Ulusal Turizm Konseyi kurulacak
Ulusal Turizm Konseyini kuracağız. Bu konsey, turizm konseylerinin en üst yapılanması olacak. Tüm sektör paydaşlarını kapsayacak ve üst politika kurulu olarak görev yapacak.
Turizm Teşvik Kanunu çağdaş ve yalın bir hale gelecek
Turizm Teşvik Kanunu’nun günümüzün modern turizm anlayışına uygun biçimde düzenlenmesi gerekiyor. Kanun, teşviklerin birçok alanı kapsaması nedeniyle dağınık bir yapı arz ediyor. Turizm Teşvik Kanunu’nu alternatif turizm türlerini kapsayacak şekilde ve yalın/çağdaş yaklaşımlar çerçevesinde düzenleyeceğiz.
Turizm işletmesi KOBİ’ler ve seyahat acenteleri kamu teşviklerinden faydalanacak
Mevcut durumda turizm sektöründe teşvikler genel itibariyle büyük yatırımlara yöneliktir. KOBİ düzeyinde turizm işletmelerinin ve seyahat acentelerinin kamu teşviklerinden yararlanabilme olanaklarını artıracağız.
Sektöre yönelik uygulanan fon kesintileri ve vergilendirme usullerini kademeli olarak uluslararası ölçütlere göre düzenleyeceğiz
Turizmi Geliştirme Fonu, Konaklama vergisi gibi sektördeki fon kesintileri ve vergileri kademeli olarak uluslararası uygulamalarla uyumlu olarak kar, yatak, yıldız, tesis sınıfına göre uyarlayacağız.
Turizm çalışanlarına uzun vadeli sigorta primi borçlanma imkânı tanınacak
Turizm çalışanları yılda 4-5 ay işsiz kalıyor, sigorta primleri yatmıyor. Emeklilik yaşları uzuyor ve sağlık hizmeti alamıyorlar. Bu itibarla; tıpkı doğum, askerlik, yurt dışı doktora gibi borçlanma yöntemlerinin turizm çalışanlarına da uygulanmasını hedefliyoruz. Turizm çalışanlarına uzun vadeli sigorta primi borçlanma imkânı tanıyacağız.

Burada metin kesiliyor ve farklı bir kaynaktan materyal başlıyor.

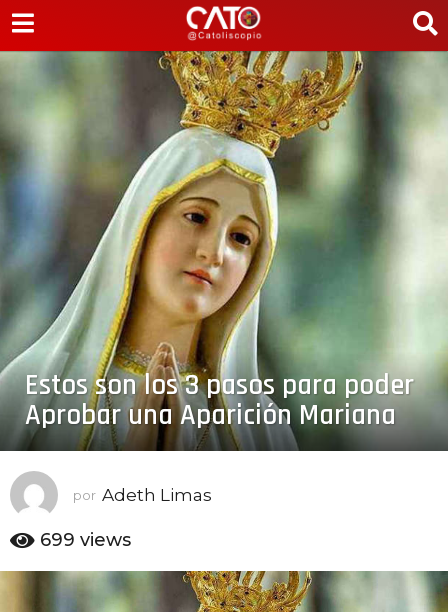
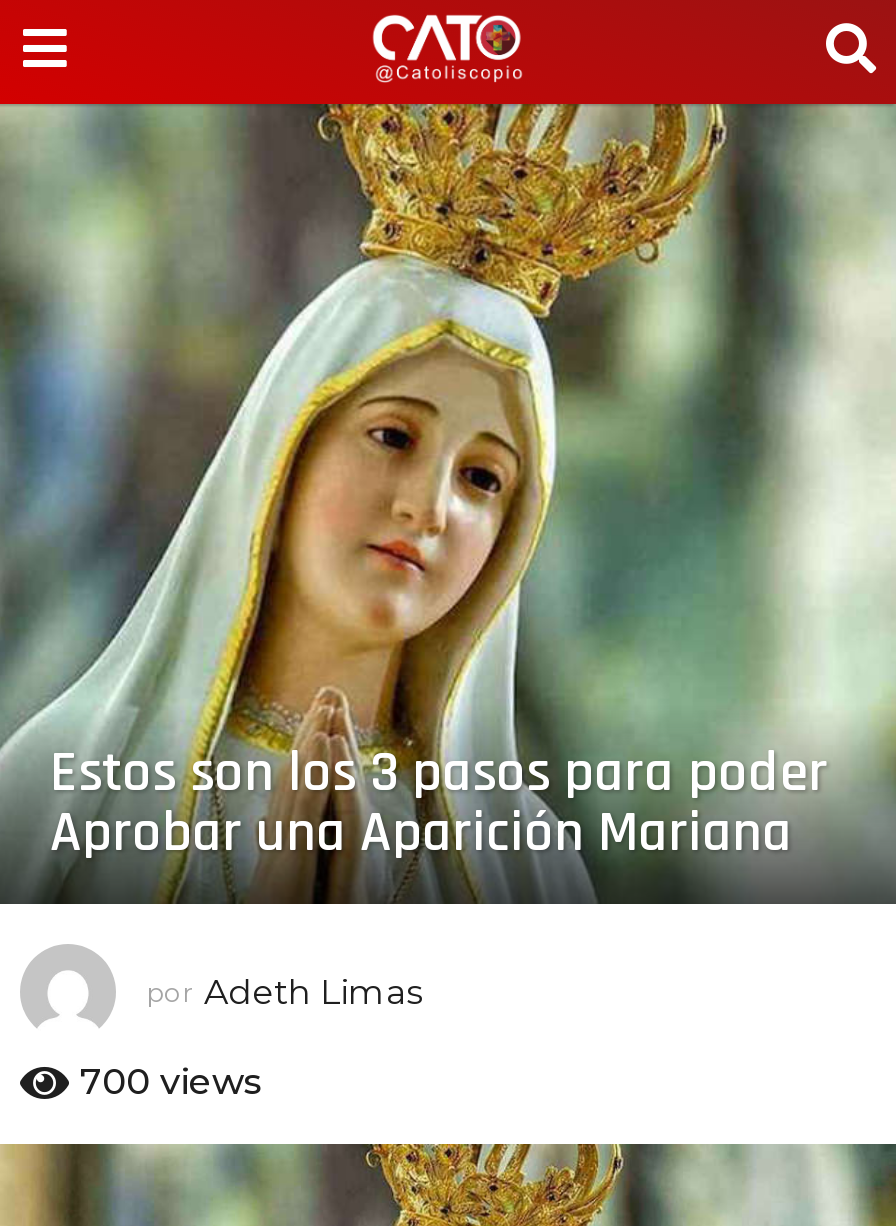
- 699 views
+ 700 views
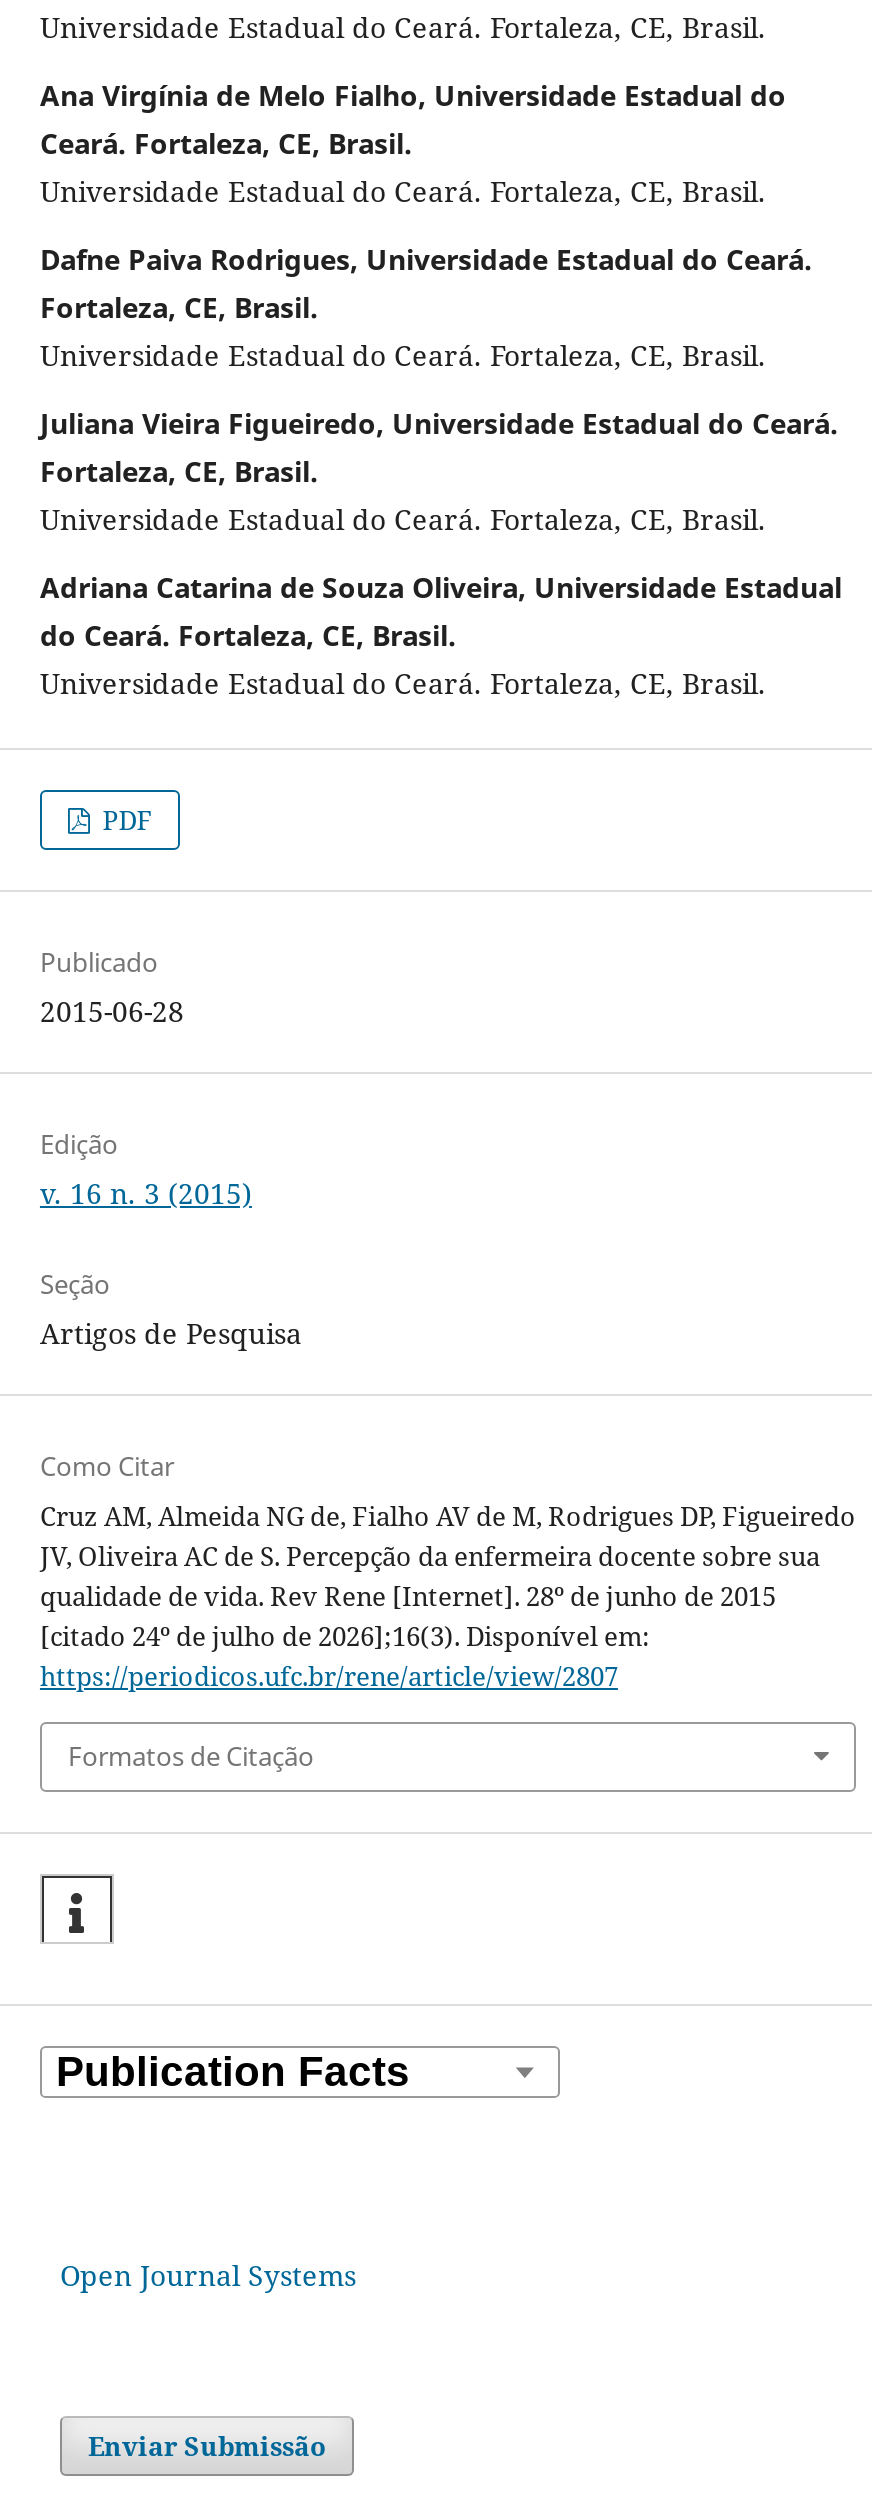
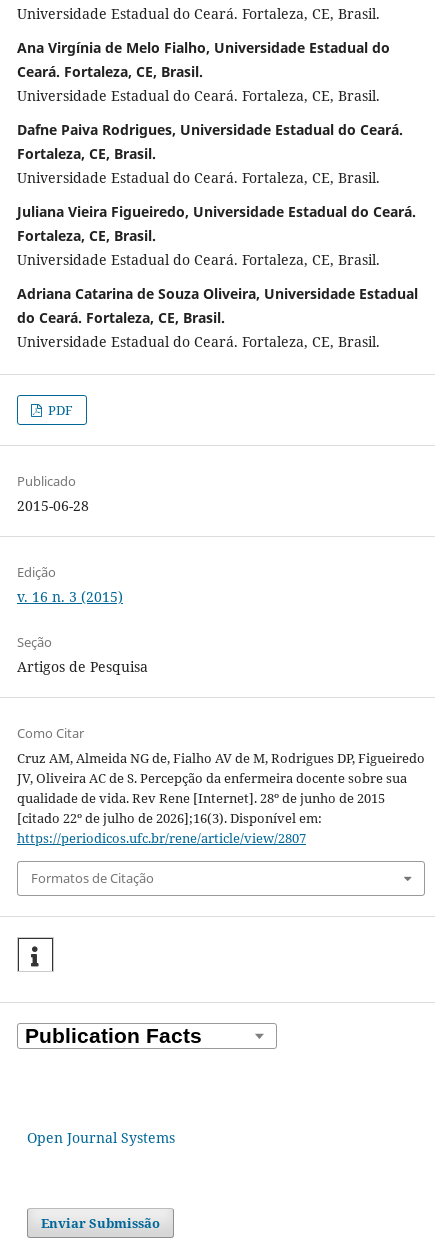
- [citado 24º de julho de 2026];16(3). Disponível em:
+ [citado 22º de julho de 2026];16(3). Disponível em:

Vize sıkıntıları çözülecek
Türkiye, Schengen Bölgesi vizelerinde en fazla red alan Rusya, Çin, Hindistan’dan sonra 4. ülke konumundadır. Vatandaşlarımızın Schengen başvuru süreçleri için 2021 senesinde harcadığı toplam bütçe 3,6 Milyon Euro seviyesindedir. Bu istatistikler ülkemizin kötü yönetim sonucu uğradığı itibar kaybı ve ekonomik zararının en çarpıcı göstergeleridir. Bu durum başta vatandaşlarımızın seyahat özgürlüğünü negatif yönde etkilemektedir. Yurt dışına çıkış turizm alanını ise neredeyse durdurma aşamasına getirmiştir. Etkin ekonomi yönetimi, tutarlı dış politikalar ve etkin turizm diplomasisi ile yaşanan vize sıkıntılarını çözeceğiz.
Akıllı turizm atılımı
Akıllı turizm destinasyon uygulamaları, akıllı turizm yönetimi, sanal turistik çekicilik uygulamaları konusunda şehirlerimizin, işletmelerimizin ve turizm destinasyon ve koridorlarımızın altyapı standartlarının belirlenmesi, stratejilerin ve gerekli yatırımların belirlenerek bir üst politika yapım sürecine dönüştürülmesi konusunda çalışma başlatacağız. Belirlenen strateji ve ihtiyaçlar doğrultusunda gerekli yasal çerçeve ve destek mekanizmalarının oluşturulmasını mümkün kılacağız.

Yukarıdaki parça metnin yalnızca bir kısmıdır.